Am I vulnerable?

CSI snapshot, cloning and resizing features are affected. Prior to Kubernetes 1.16, these features were all alpha and disabled by default. Starting in Kubernetes 1.16, CSI cloning and resizing features are beta and enabled by default.

These features also require CSI drivers to be installed in a Kubernetes cluster and the CSI driver also has to support those features. An unofficial list of CSI drivers and their supported features is available here, however it is best to check with the CSI driver vendor for the latest information.

Check if you have the following Kubernetes feature gates enabled:

VolumeSnapshotDataSource: alpha starting with K8s 1.12
ExpandCSIVolumes: alpha starting with K8s 1.14, beta starting with K8s 1.16
VolumePVCDataSource: alpha starting with K8s 1.15, beta starting with K8s 1.16

Check if you are using CSI drivers in your cluster. If so, the following command’s output will be non-empty:

$ kubectl get nodes -o jsonpath='{.items[*].metadata.annotations.csi\.volume\.kubernetes\.io\/nodeid}'
      {"my-csi-plugin":"kubernetes-minion-group-433q"}

Then, check the CSI driver’s pod specifications to see if they are using the following vulnerable versions of sidecars:

external-provisioner: v0.4.1-0.4.2, v1.0.0-1.0.1, v1.1.0-1.2.1, v1.3.0
external-snapshotter: v0.4.0-0.4.1, v1.0.0-1.0.1, v1.1.0-v1.2.1
external-resizer: v0.1.0-0.2.0

An example query:

$ kubectl get pods --all-namespaces -o jsonpath='{..image}' | tr ' ' $'\n' | grep "csi-provisioner\|csi-snapshotter\|csi-resizer"
      image: quay.io/k8scsi/csi-provisioner:v1.2.0

Note that the exact container image name may vary across CSI driver vendors. It is recommended to inspect the Pod specifications directly.
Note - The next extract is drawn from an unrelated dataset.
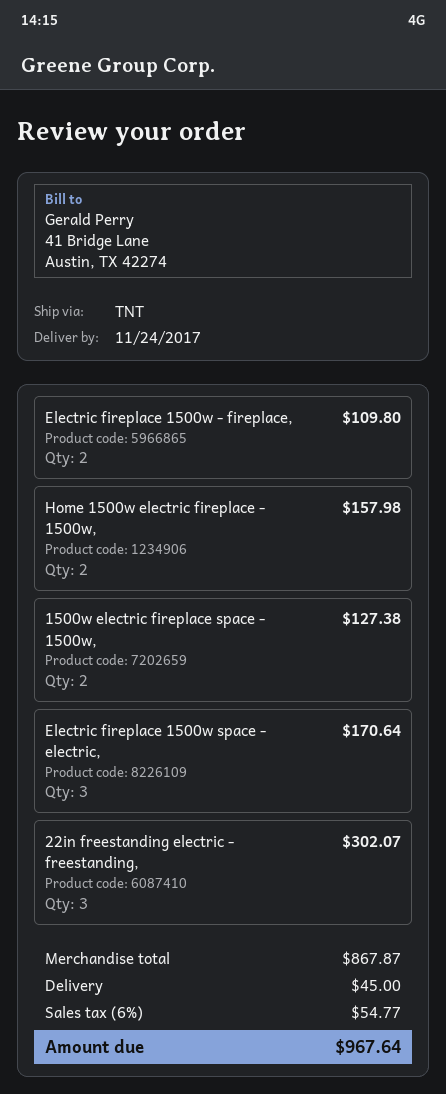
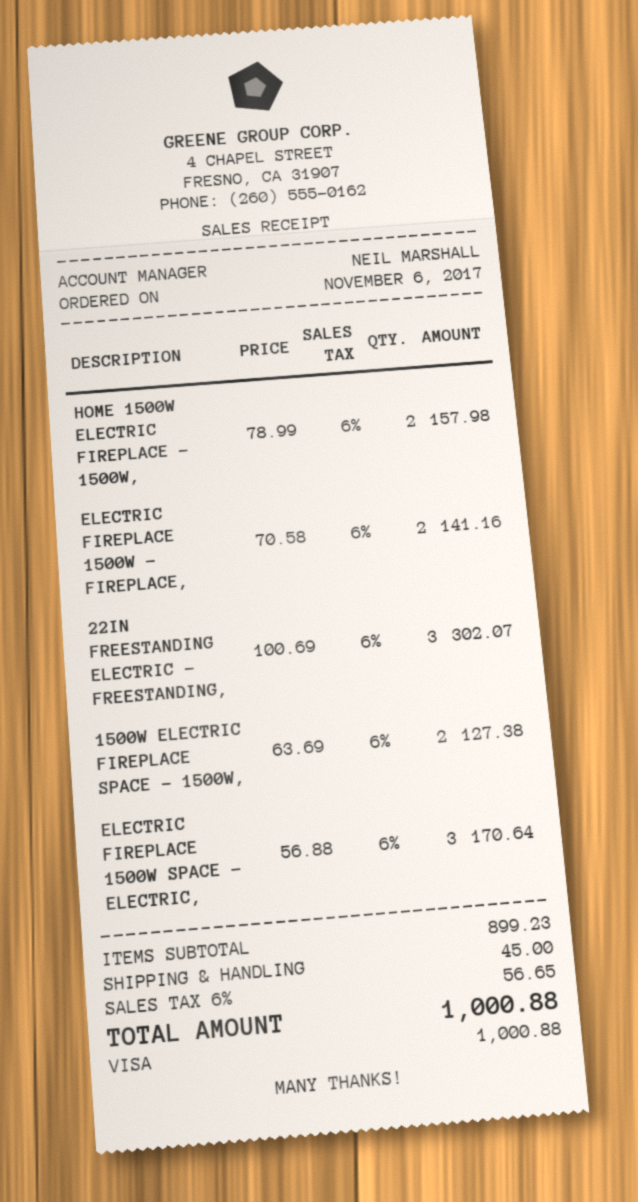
Electric fireplace 1500w - fireplace,: 2 for 109.80 -> 2 for 141.16
subtotal: 867.87 -> 899.23
tax: 6% = 54.77 -> 6% = 56.65
total: 967.64 -> 1000.88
How do I mitigate the vulnerability?

As a short term mitigation, disable the VolumeSnapshotDataSource, ExpandCSIVolumes, and VolumePVCDataSource Kubernetes feature gates in kube-apiserver and kube-controller-manager. This will cause new PersistentVolumeClaims to be provisioned ignoring the DataSource and resizing requests will also be ignored. Note that this will cause new PVCs that are intended to be provisioned from a snapshot or clone to instead provision a blank disk.

Also, to disable taking volume snapshots, either remove the external-snapshotter sidecar from any CSI drivers or revoke the CSI driver’s RBAC permissions on the snapshot.storage.k8s.io API group.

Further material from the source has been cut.